# Provided data

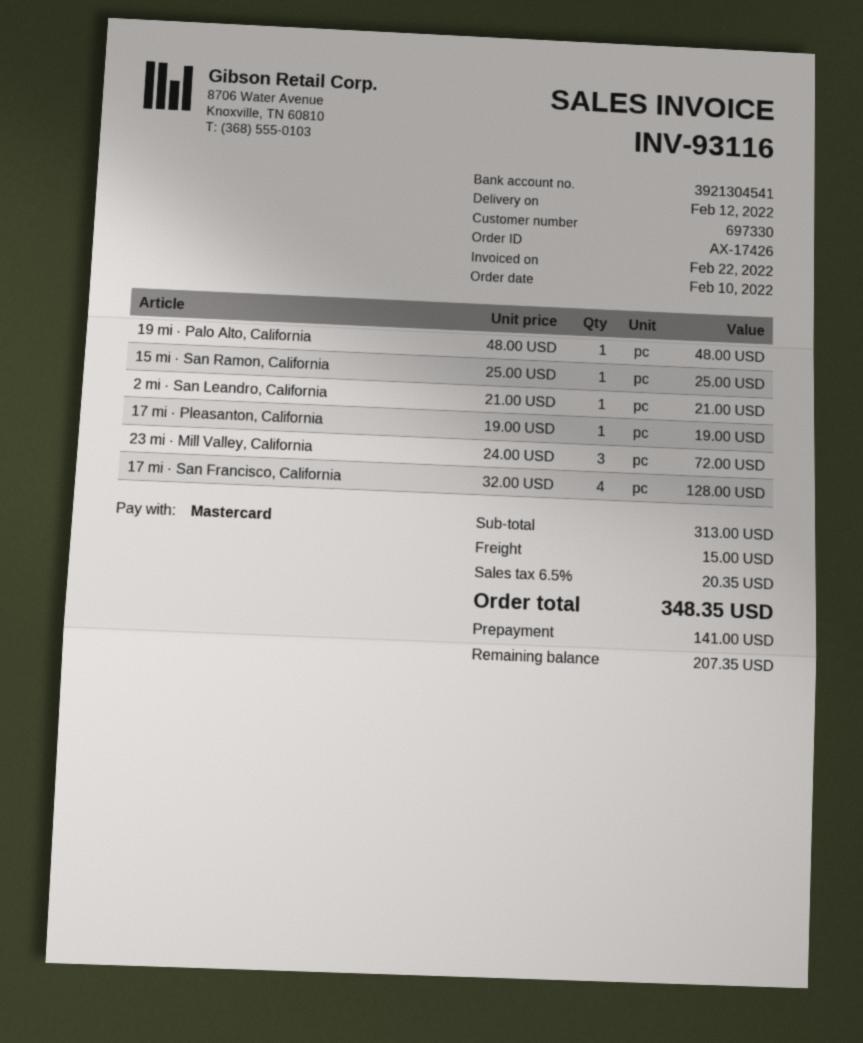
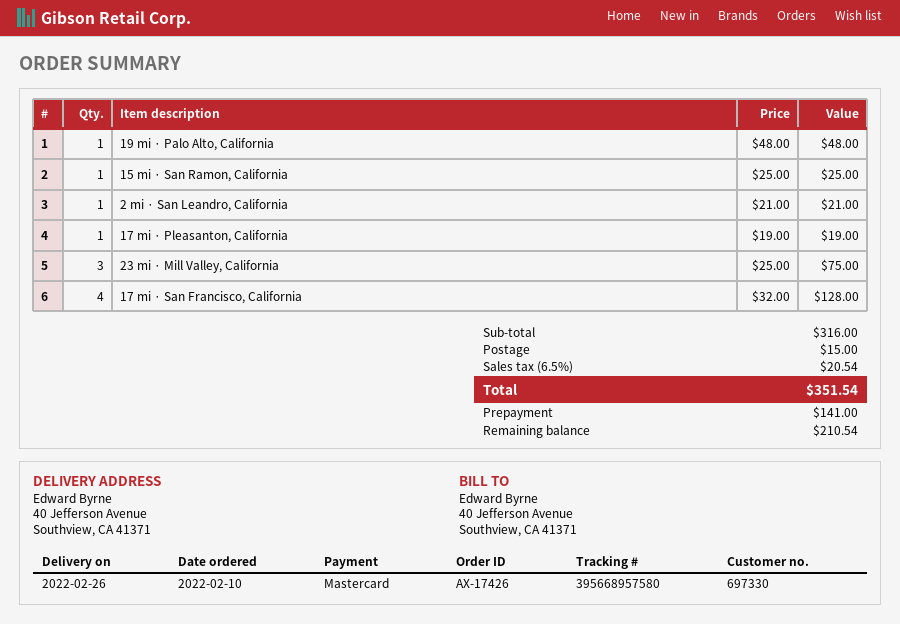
delivery date: 2022-02-12 -> 2022-02-26
23 mi · Mill Valley, California: 3 x 24.00 = 72.00 -> 3 x 25.00 = 75.00
subtotal: 313.00 -> 316.00
tax: 6.5% = 20.35 -> 6.5% = 20.54
total: 348.35 -> 351.54
balance: 207.35 -> 210.54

# What this task involves
Can the entries above be repeated exactly, without their pictures?

# Answer below
delivery date: 2022-02-12 -> 2022-02-26
23 mi · Mill Valley, California: 3 x 24.00 = 72.00 -> 3 x 25.00 = 75.00
subtotal: 313.00 -> 316.00
tax: 6.5% = 20.35 -> 6.5% = 20.54
total: 348.35 -> 351.54
balance: 207.35 -> 210.54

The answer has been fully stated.